** WORK REQUIRED **
Please copy each line of the listing below in which the word "padding" appears.

** DATA SUPPLIED **
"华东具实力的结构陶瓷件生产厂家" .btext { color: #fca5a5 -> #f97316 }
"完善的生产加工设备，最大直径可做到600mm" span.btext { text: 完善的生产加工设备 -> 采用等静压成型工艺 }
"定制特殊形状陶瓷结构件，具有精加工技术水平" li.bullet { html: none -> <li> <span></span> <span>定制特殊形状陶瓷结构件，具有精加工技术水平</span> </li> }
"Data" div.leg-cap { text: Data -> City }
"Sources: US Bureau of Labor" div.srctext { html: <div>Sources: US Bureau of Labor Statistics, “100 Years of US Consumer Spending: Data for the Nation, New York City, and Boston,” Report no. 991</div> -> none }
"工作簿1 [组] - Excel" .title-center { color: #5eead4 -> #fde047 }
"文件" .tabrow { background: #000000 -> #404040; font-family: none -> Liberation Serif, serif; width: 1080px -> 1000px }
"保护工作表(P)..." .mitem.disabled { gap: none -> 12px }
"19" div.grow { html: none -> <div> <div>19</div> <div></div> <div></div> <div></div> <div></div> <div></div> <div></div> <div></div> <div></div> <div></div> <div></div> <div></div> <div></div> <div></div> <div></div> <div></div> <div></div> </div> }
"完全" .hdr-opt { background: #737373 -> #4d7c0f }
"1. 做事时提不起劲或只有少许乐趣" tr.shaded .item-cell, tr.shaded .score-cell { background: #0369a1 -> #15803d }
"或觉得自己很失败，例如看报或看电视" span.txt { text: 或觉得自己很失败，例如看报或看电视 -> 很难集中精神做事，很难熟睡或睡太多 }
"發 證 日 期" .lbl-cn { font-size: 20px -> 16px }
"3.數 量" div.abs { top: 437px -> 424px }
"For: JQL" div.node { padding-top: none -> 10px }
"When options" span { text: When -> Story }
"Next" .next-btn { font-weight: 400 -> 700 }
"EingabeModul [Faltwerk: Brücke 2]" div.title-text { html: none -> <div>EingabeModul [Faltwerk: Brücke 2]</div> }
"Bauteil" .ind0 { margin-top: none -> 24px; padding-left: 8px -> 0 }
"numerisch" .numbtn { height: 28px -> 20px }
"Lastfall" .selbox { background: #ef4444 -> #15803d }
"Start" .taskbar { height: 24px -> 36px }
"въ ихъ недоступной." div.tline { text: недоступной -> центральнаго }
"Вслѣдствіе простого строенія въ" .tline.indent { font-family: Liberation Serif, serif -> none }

** SOLUTION FOR THIS EXERCISE **
"For: JQL" div.node { padding-top: none -> 10px }
"Bauteil" .ind0 { margin-top: none -> 24px; padding-left: 8px -> 0 }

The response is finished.